I’ve been thinking a lot about the idea of the black box – a device that contains information or technology that’s off limits to its users. My most recent work takes those technologies and attempts to make their materiality accessible, including what happens to these materials when we no longer want them. A recent exhibition turned the space into a temporary e-waste in-take center to emphasize the monumental presence of electronic devices in our lives and the weight of their afterlife. There’s something like 50 million tons of e-waste created every year – that is monumental – and only something like 10% of it gets recycled. We all know that some things get recycled, but we never actually see the breakdown, so the exhibition invited people to bring in their unwanted electronic screen-based devices – smartphones, iPods, Kindles, and the like – and disassemble them on site.
We set it up so that they could take them apart and arrange the pieces for a photograph – a portrait of the insides of their device. The exhibition was a temporary e-waste collection center, but one for individual and collaborative acts of upcycling.
What project or event fundamentally deepened or shifted your approach towards making books and what is their importance in your practice?
Most of my work is installational so the only way a book makes sense for it is to treat the book as a site of installation. Working with the eBay images of used office desks in 2008 and thinking about modernist efficiency, productivity and elegance, was the first time I really wanted to make a book. The book is a perfect modular object – in its form and how it orders information – and in this way it was an ideal container for thinking about modernism. It was exciting to think of the form of the desks – with their dusty, awkward cumbersomeness barely fitting into the rectangular offices they were pictured in, nor fitting their rectangular photographic frames pictured on eBay – as trying to occupy the rectangular modularity of book pages.
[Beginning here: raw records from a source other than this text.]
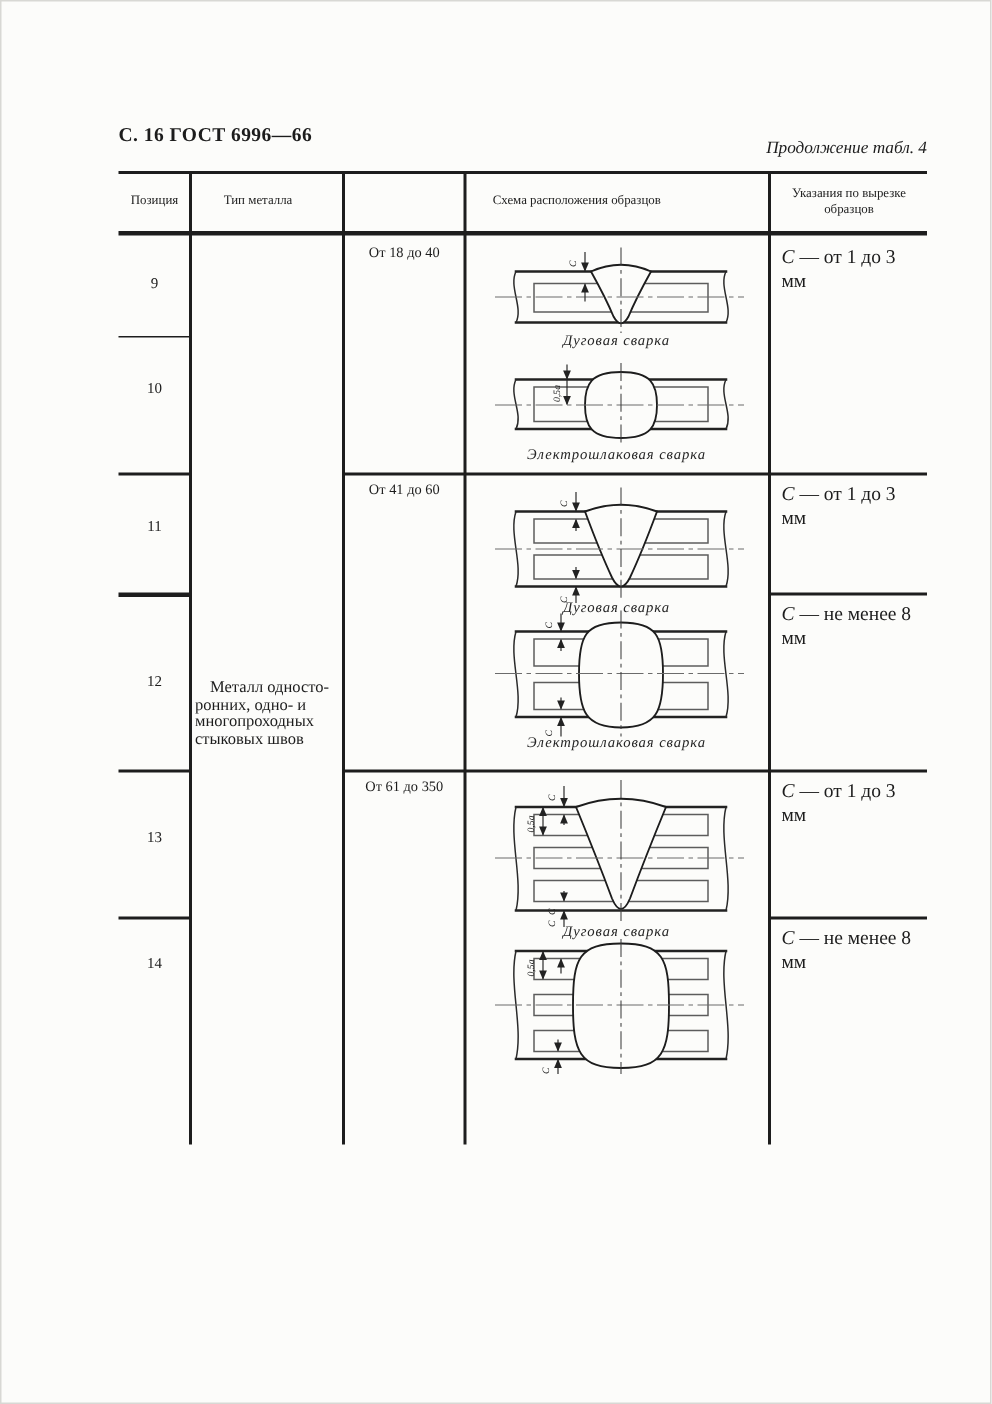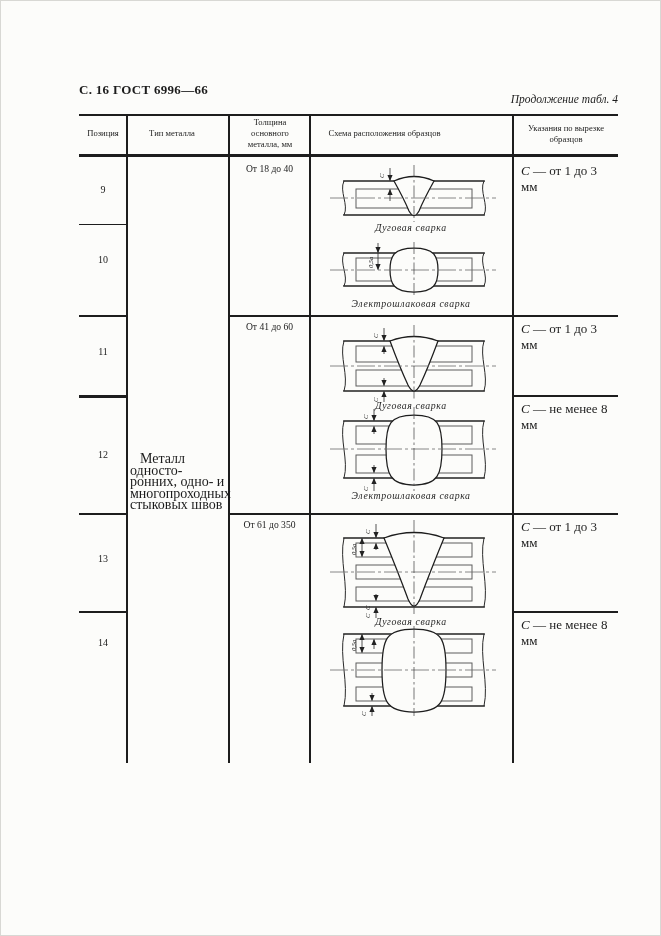--- a/index.html
+++ b/index.html
@@ -11,21 +11,21 @@
   .hline,.vline{position:absolute;background:#1d1d1d;}
   .doc-header{position:absolute;left:78px;top:63px;font-size:13px;font-weight:bold;letter-spacing:.3px;margin-top:18px;}
   .continuation{position:absolute;left:360px;top:92px;width:257px;text-align:right;
     font-style:italic;font-size:11.5px;}
   .hcell{position:absolute;text-align:center;font-size:8.6px;line-height:11px;color:#222;}
   .ml{white-space:pre-line;}
   .pos{position:absolute;left:78px;width:48px;text-align:center;font-size:10px;}
   .thick{position:absolute;left:228px;width:81px;text-align:center;font-size:9.6px;}
   .instr{position:absolute;left:520px;width:95px;text-align:left;font-size:13px;}
   .instr::first-letter{font-style:italic;}
-  .metal-text{position:absolute;left:129px;top:452px;width:98px;font-size:14px;
+  .metal-text{position:absolute;left:129px;top:452px;width:98px;font-size:11px;
     line-height:11.6px;text-indent:10px;white-space:pre-line;font-family:Liberation Serif, serif;}
   .diagram{position:absolute;left:315px;width:190px;}
   .cap{text-align:center;font-style:italic;font-size:9.8px;letter-spacing:.6px;
     color:#262626;margin-top:-3px;line-height:11px;}
   svg{display:block;}
   .plate{stroke:#222;stroke-width:1.7;fill:none;stroke-linecap:square;}
   .brk{stroke:#2a2a2a;stroke-width:1;fill:none;}
   .srect{stroke:#5c5c5c;stroke-width:1;fill:none;}
   .weld{stroke:#1d1d1d;stroke-width:1.25;fill:#fcfcfa;}
   .cl{stroke:#3c3c3c;stroke-width:.7;stroke-dasharray:12 3 2.5 3;fill:none;}
@@ -61,23 +61,20 @@
   <div class="hline" style="left:228px;top:314px;width:389px;height:1.5px"></div>
   <div class="hline" style="left:78px;top:394px;width:47px;height:2.6px"></div>
   <div class="hline" style="left:512px;top:394px;width:105px;height:1.5px"></div>
   <div class="hline" style="left:78px;top:512px;width:47px;height:1.5px"></div>
   <div class="hline" style="left:228px;top:512px;width:389px;height:1.8px"></div>
   <div class="hline" style="left:78px;top:610px;width:47px;height:1.8px"></div>
   <div class="hline" style="left:512px;top:610px;width:105px;height:1.5px"></div>
 
   <div class="hcell" style="left:78px;top:127px;width:48px">Позиция</div>
   <div class="hcell" style="left:126px;top:127px;width:90px">Тип металла</div>
-  <div class="hcell ml" style="left:229px;top:116px;width:80px">Толщина
-основного
-металла, мм</div>
   <div class="hcell" style="left:291px;top:127px;width:185px">Схема расположения образцов</div>
   <div class="hcell ml" style="left:513px;top:122px;width:104px">Указания по вырезке
 образцов</div>
 
   <div class="pos" style="top:183px">9</div>
   <div class="pos" style="top:253px">10</div>
   <div class="pos" style="top:345px">11</div>
   <div class="pos" style="top:448px">12</div>
   <div class="pos" style="top:552px">13</div>
   <div class="pos" style="top:636px">14</div>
A couple of years later, I published an actual book Out of Order: Used Office Desks and Used Office Plants for Sale with RVB Books, Paris. It included repurposed (surplus) pages of the zine that I had kept for this purpose.
The first book I made with those images was actually a sort of zine I self-published with a grant from NYFA. I created B+W versions of the images so that the convergence of the flatness of the desks’ surfaces with the images’ picture plane invoked the graphic form of modernist geometric abstraction. I printed it at a local small newspaper press, and had them set the ink density at 150% so it was messy, and the ink never really dried. When you touch the book the ink comes off on your hands and you leave fingerprints on the images of desks.
How you might apply these ideas to the new issue?
Well, first, we are hoping to print the entire issue on surplus paper (un-used bulk paper left over from previous printing jobs) so that every issue might be a little different.
And I’m very excited to treat the pages of this issue as an architecture in which we can install images of surplus. I am hoping that some of the images will have strong vertical structures on the sides (like doors, columns, boxes, ladders, lumber, pipes, walls…) in order to create a compositional separation between various spaces presented in the images while still maintaining a continuous flow between them. I want the issue to be like a puzzle where various images of spaces will fit together to create a new space. It won’t be bound so you’ll be able to play with it, curate new spaces by rearranging the page order. I love the idea that single individual images from local places all over the world will come together to create collective global variable spaces.